YOUR GOAL: Transcribe the entries below exactly from their first line through the line containing "font-size: 24px ->", and let no picture into the copy.

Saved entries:
----------------
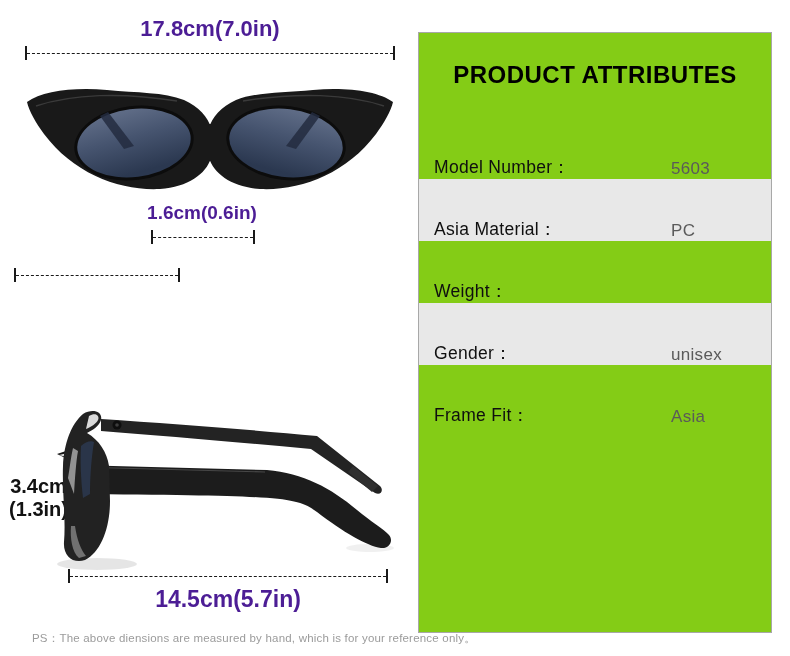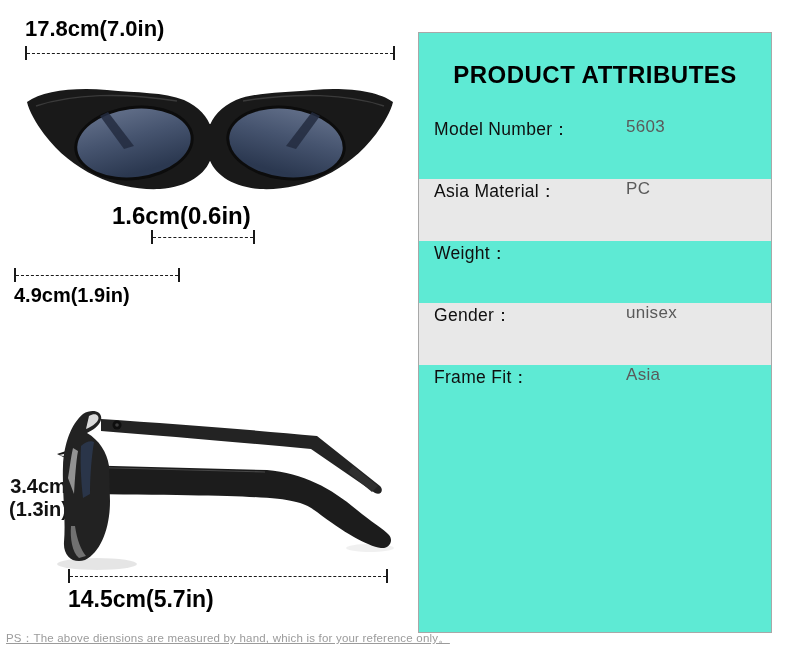"17.8cm(7.0in)" .dim-label { color: #000000 -> #4c1d95; text-align: left -> center }
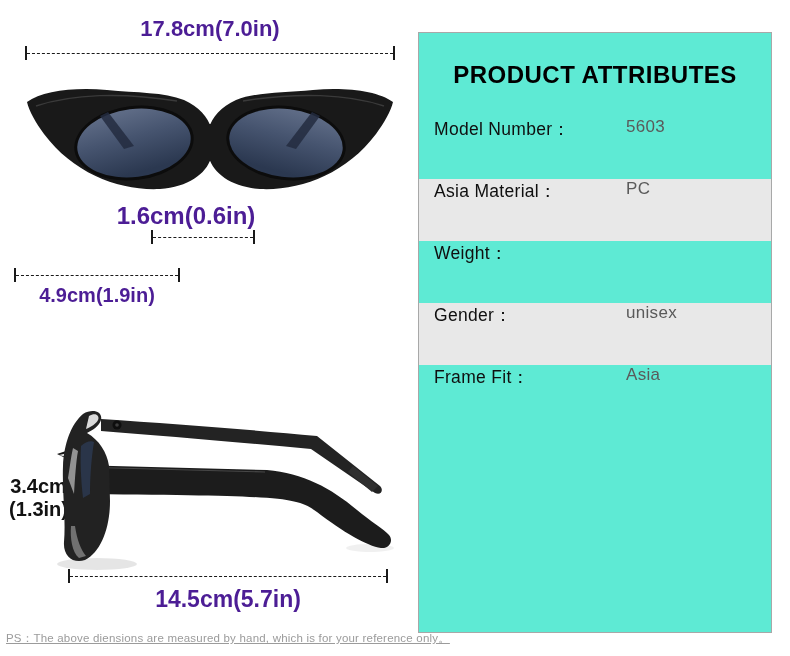"PRODUCT ATTRIBUTES" .attr-table { background: #5eead4 -> #84cc16 }
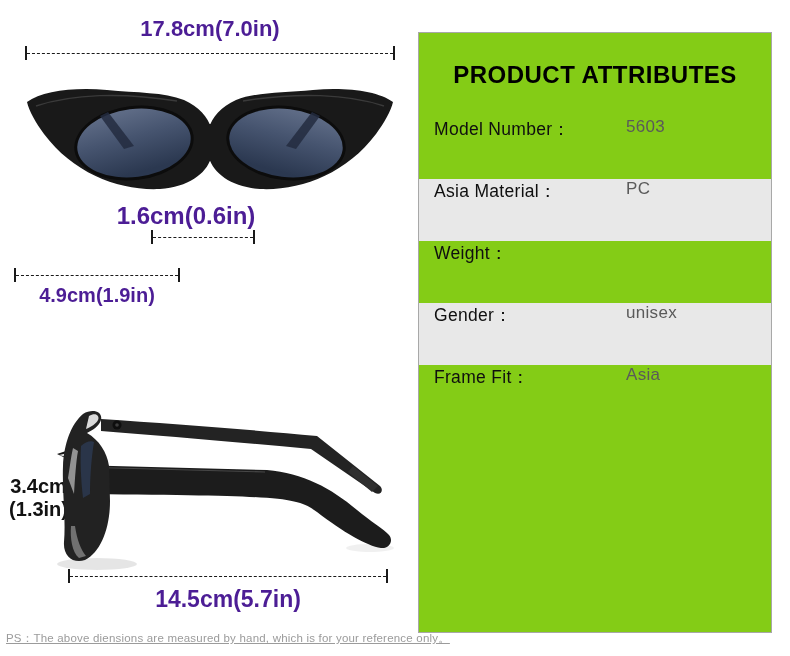"Model Number：" .attr-row { align-items: flex-start -> flex-end; gap: none -> 45px }
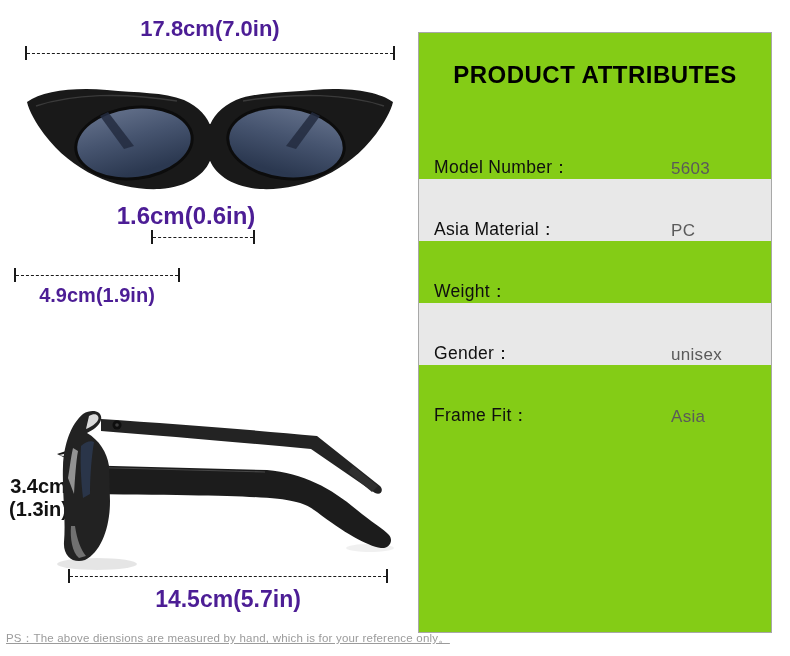"1.6cm(0.6in)" div.dim-label { font-size: 24px -> 19px; left: 112px -> 128px }
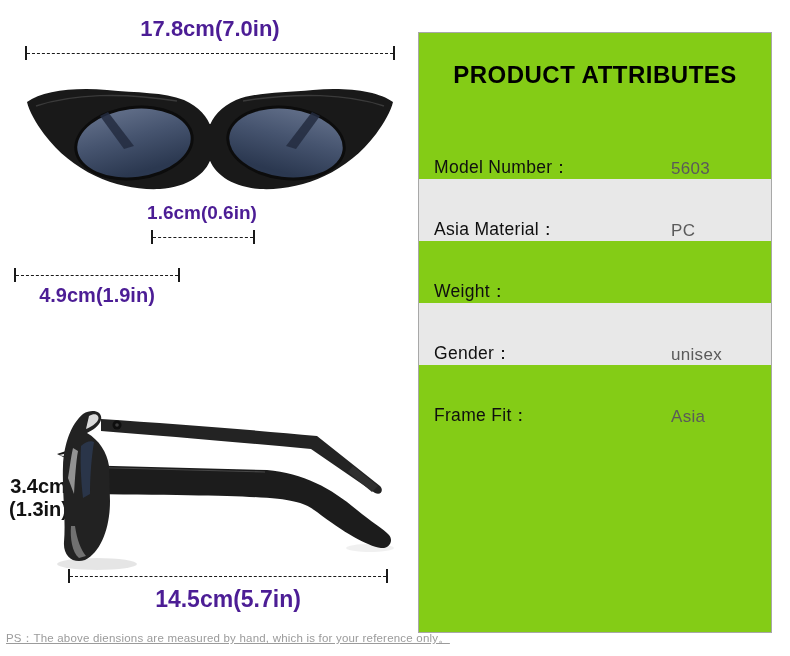"4.9cm(1.9in)" div.dim-label { html: <div>4.9cm(1.9in)</div> -> none }
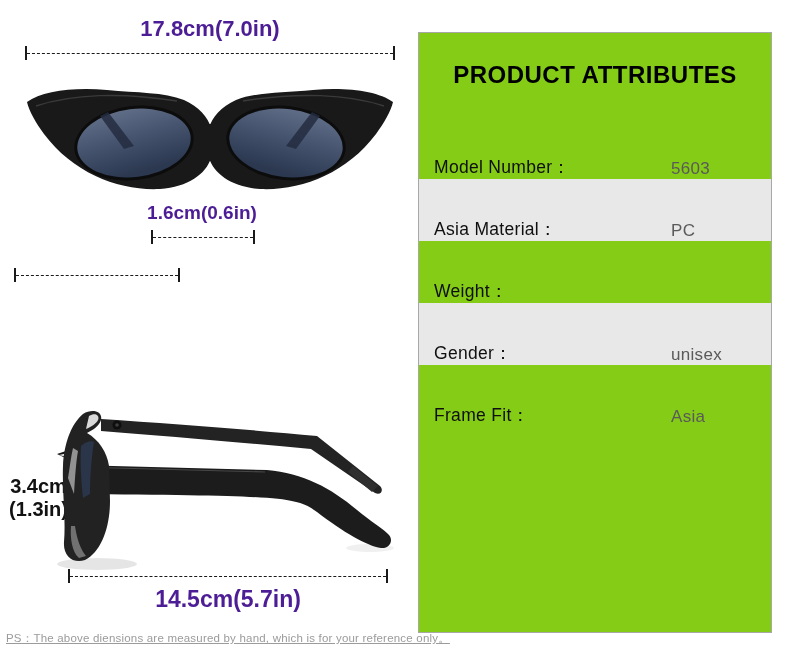"PS：The above diensions are measured" .footer-note { left: 6px -> 32px; text-decoration: underline -> none }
----------------
RESULT OF THIS EXERCISE:
"17.8cm(7.0in)" .dim-label { color: #000000 -> #4c1d95; text-align: left -> center }
"PRODUCT ATTRIBUTES" .attr-table { background: #5eead4 -> #84cc16 }
"Model Number：" .attr-row { align-items: flex-start -> flex-end; gap: none -> 45px }
"1.6cm(0.6in)" div.dim-label { font-size: 24px -> 19px; left: 112px -> 128px }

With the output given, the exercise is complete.